Should you be concerned about spider veins or varicose veins that appear during pregnancy?

You have a lot to worry about when you’re pregnant. The last thing most women want is yet another cause for concern. While varicose veins are not always problematic and spider veins are commonly harmless, it’s a good idea to consult with your Michigan vein doctors to see if there is cause for concern in your case.

It’s always better to be safe than sorry — especially in light of the fact that untreated varicose veins may lead to blood clots and other potentially dangerous conditions for mother and baby alike. Vein surgeries aren’t always necessary to fix the problem, but it doesn’t hurt to get a second opinion from a local vein center before deciding.

The U.S. Department of Health and Human Services Office on Women’s Health warns that during pregnancy, it’s possible for women to develop varicose veins in non-traditional locations such as the vagina or buttocks. Be aware of this and discuss it with your physician immediately, especially if you’re experiencing major difficulties sitting or dealing with the pain or swelling.

On a positive note, during the nine months of pregnancy, lifestyle changes may be all that are needed in terms of spider vein treatment and prevention.

Are varicose veins preventable during pregnancy?

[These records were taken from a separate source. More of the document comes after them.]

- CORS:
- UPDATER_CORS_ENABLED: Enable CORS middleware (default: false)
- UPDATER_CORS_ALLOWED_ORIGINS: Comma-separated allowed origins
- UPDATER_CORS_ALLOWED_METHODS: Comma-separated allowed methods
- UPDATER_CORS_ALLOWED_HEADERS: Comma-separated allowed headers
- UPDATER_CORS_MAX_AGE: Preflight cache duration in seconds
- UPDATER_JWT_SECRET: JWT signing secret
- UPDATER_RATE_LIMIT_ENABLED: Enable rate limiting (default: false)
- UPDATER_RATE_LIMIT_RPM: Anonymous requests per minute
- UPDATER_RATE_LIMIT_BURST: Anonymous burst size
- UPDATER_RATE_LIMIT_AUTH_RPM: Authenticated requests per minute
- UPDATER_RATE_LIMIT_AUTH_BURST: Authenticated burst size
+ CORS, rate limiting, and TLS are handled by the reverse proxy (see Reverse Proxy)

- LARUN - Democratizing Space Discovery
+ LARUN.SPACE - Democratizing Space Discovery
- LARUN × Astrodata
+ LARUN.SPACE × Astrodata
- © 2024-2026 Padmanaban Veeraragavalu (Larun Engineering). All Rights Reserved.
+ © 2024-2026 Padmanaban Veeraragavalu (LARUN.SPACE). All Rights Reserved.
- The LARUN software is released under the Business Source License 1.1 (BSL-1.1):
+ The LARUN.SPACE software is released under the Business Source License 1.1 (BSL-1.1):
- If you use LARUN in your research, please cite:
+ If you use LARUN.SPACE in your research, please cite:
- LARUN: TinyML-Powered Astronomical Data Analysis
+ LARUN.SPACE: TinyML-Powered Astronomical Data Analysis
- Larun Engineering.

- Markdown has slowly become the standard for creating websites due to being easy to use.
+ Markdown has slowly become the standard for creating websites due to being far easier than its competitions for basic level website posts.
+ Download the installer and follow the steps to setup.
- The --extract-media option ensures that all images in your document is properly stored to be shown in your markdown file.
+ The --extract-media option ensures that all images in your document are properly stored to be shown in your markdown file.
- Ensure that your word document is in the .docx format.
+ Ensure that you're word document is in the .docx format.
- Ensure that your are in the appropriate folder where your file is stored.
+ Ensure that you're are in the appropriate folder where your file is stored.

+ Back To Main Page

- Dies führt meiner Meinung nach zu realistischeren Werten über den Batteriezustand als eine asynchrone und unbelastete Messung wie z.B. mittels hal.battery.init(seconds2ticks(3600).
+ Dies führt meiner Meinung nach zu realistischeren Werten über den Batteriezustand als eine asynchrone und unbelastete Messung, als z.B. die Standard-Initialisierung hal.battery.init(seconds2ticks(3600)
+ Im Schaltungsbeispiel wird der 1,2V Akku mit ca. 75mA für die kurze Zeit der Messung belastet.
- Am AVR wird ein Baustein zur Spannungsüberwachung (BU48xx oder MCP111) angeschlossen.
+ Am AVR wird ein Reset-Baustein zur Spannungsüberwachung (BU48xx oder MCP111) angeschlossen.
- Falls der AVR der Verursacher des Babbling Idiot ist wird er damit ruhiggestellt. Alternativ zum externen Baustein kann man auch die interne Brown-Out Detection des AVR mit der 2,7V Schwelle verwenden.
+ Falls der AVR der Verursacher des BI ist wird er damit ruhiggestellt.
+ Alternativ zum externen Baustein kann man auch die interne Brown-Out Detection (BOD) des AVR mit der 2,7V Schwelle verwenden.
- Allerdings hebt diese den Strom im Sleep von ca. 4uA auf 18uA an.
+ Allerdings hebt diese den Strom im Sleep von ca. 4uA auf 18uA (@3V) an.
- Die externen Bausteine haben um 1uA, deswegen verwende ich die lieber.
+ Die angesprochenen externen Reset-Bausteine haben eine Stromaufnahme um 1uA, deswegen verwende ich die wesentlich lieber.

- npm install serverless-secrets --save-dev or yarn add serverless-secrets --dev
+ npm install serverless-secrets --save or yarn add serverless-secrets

There are things you can do, that will help you prevent varicose veins or spider veins. If you already have them, doing these things can help prevent them from worsening and posing greater risks to your health during the pregnancy and afterward. These things include:

  • Exercise regularly (there are many pregnancy friendly workouts you can follow)
  • Elevate your legs
  • Avoid sitting or standing in the same position for long (if you work in a position that requires this, seek ways to bend one knee at a time throughout the day and elevate your legs, higher than your heart, in the evenings)
  • Keep your weight in check
  • Wear support stockings/gradient compression stockings when you’ll be sitting or standing for prolonged periods (avoid elastic knee socks though as they are sometimes too constrictive near the cuff)
  • Sleep on your left side to improve return of blood to your heart

Little things like these can make a huge difference in your susceptibility for developing varicose veins during pregnancy and beyond.

Varicose veins or spider veins are not a given during pregnancy. However, if it happens to you, it’s best to understand what’s going on so you can make informed decisions about whether vein treatment is necessary. Visit a vein clinic for further examination and peace of mind. If you’ve had problems with your veins during one pregnancy, getting treatment for your vein problems before the next pregnancy can save you a lot of discomfort down the next time around.

For more information about varicose or spider veins during pregnancy, contact Michigan Vein Care Specialists at (734) 274-5624 or fill out our consultation form.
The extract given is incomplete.